Так, в безликости Хлестакова, как в огромном зеркале, отображаются многие явления породившей его эпохи. И потому понятна ошибка чиновников, принявших «елистратишку», «фитюльку» за государственного человека.
В том-то и дело, что Хлестаков одновременно и пустяк и «столичная штучка». Такова сложная двойственность этой «порхающей» роли.

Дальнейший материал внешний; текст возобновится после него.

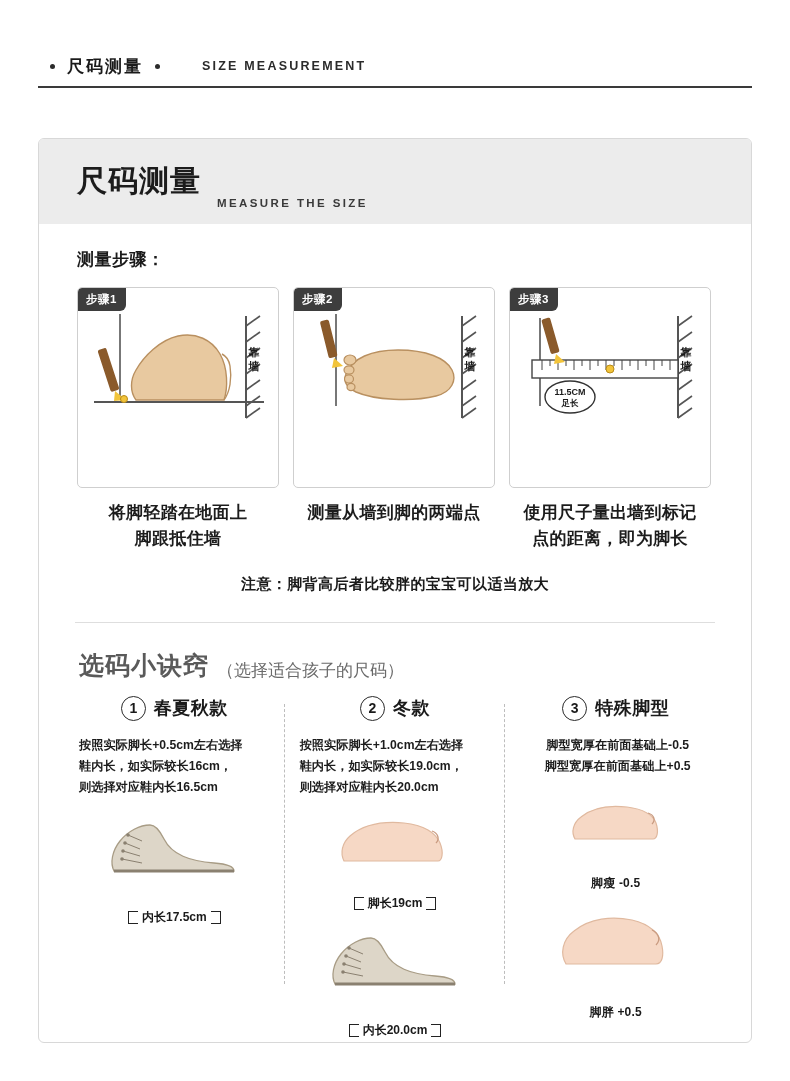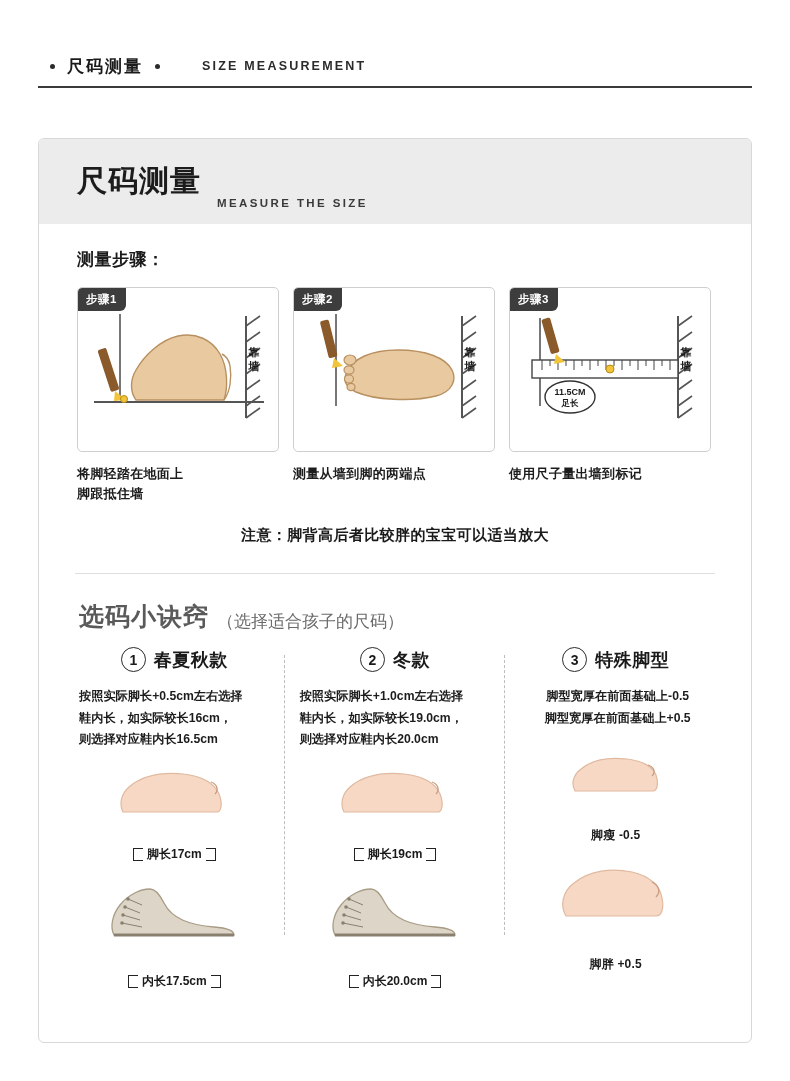"步骤1" .step-frame { height: 165px -> 201px }
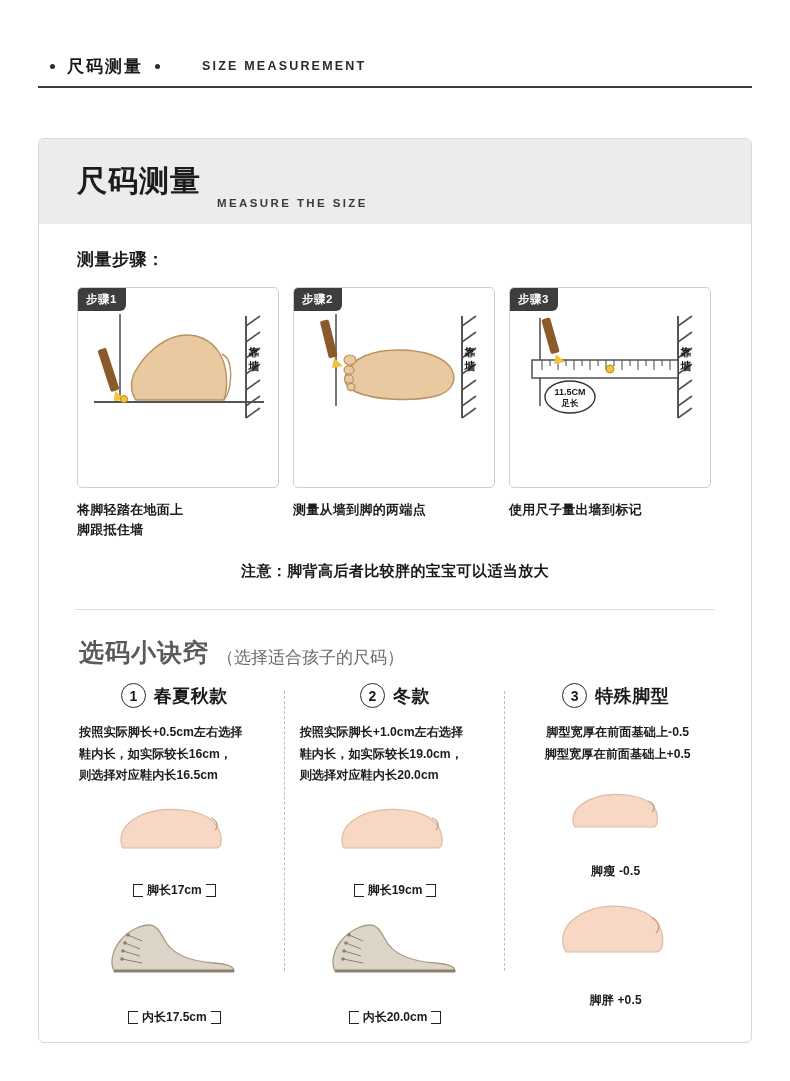"将脚轻踏在地面上" .step-caption { font-size: 13px -> 17px; text-align: none -> center }
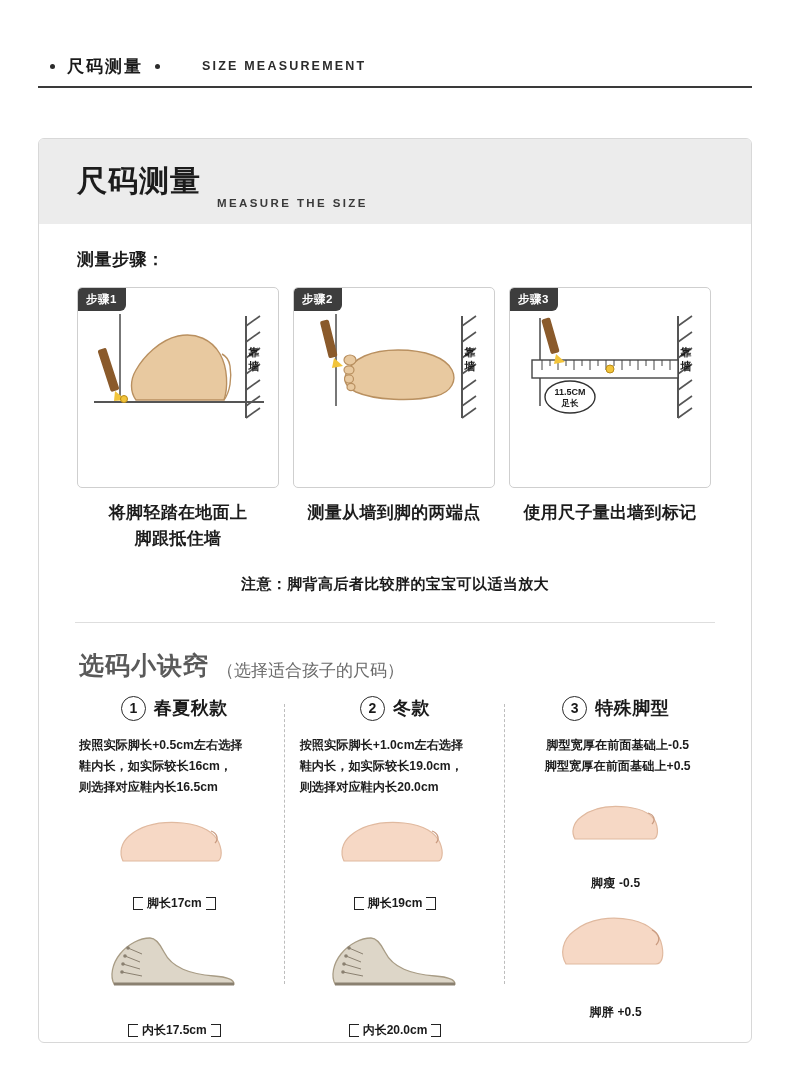"点的距离，即为脚长" div { html: none -> <div>点的距离，即为脚长</div> }
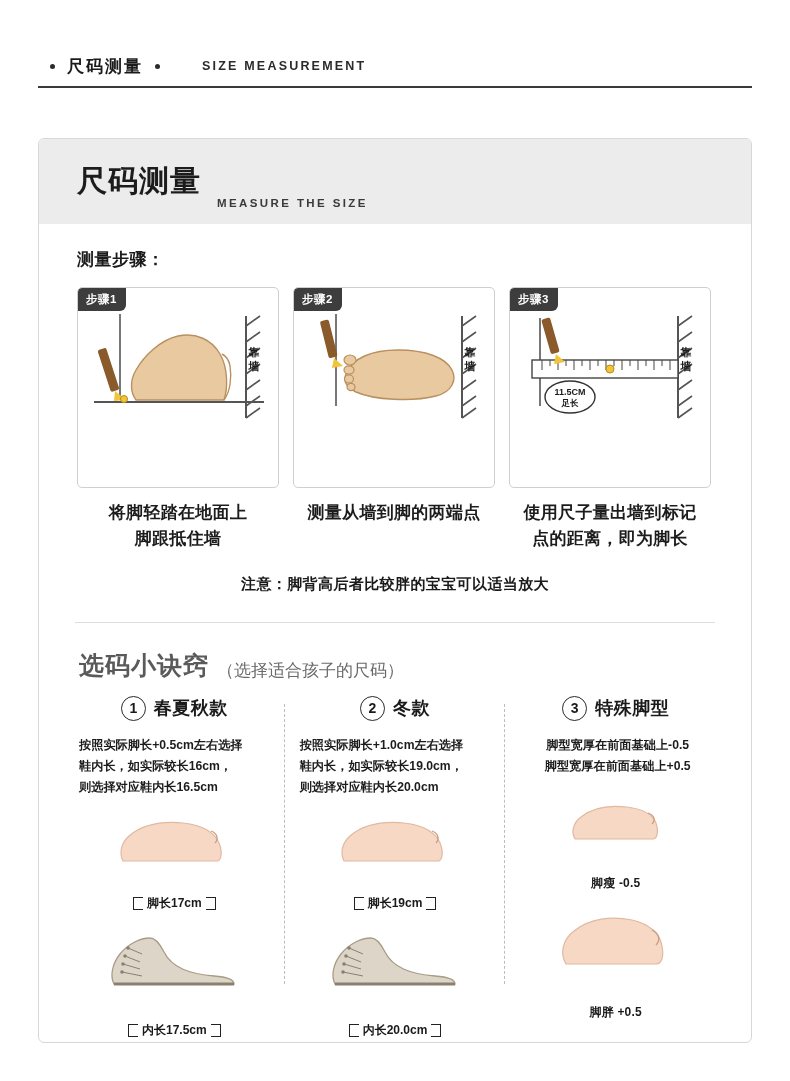"脚长17cm" div.fig-wrap { html: <div> <svg> <path></path> <path></path> </svg> <div> <span></span> <span>脚长17cm</span> <span></span> </div> </div> -> none }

Как истый потребитель, Хлестаков никогда не задумывается о происхождении явлений, не постигает их концы и начала. Для этого он слишком элементарен. Мотыльком порхает он по жизни, нимало не беспокоясь о том, что с ним будет завтра, и решительно не помня того, что с ним было вчера. Для него существуют только сегодняшние, непосредственные побуждения самого примитивного порядка: если он голоден, он уже не может сосредоточиться ни на чем, кроме своего пустого желудка; если он видит женщину, он тотчас же начинает за ней ухаживать по всем правилам пошлого светского романа; если ему угрожает опасность, он старается ее избежать – механически выпрыгнуть в окно, спрятаться за вешалку с платьями, отложить неприятное дело на завтра и больше уже не возвращаться к нему.
Мне кажется очень глубоким замечание Гоголя: «Темы для разговоров ему дают выведывающие. Они сами как бы кладут ему все в рот и создают разговор». А он, Хлестаков, схватывает то одну, то другую тему и скользит себе по поверхности жизни, подталкиваемый первичными паразитическими импульсами, норовя лишь вкусно пообедать, приударить за купеческой дочкой, перекинуться в картишки, а при случае разыграть из себя персону. Мне всегда представлялся Хлестаков в виде суматошливого, глупого, визгливого щенка. Недаром я поймал себя на том, что я, репетируя Хлестакова, стал играть моего щенка, жесткошерстного фокстерьера Кузю; я старался для себя найти его взгляд – он как бы все время ищет, чем бы позабавиться, что еще есть чудесного, интересного на этом свете. Для своего Хлестакова я нашел эту собачью, щенячью радость жизни, эту безудержность в срывании цветов удовольствия.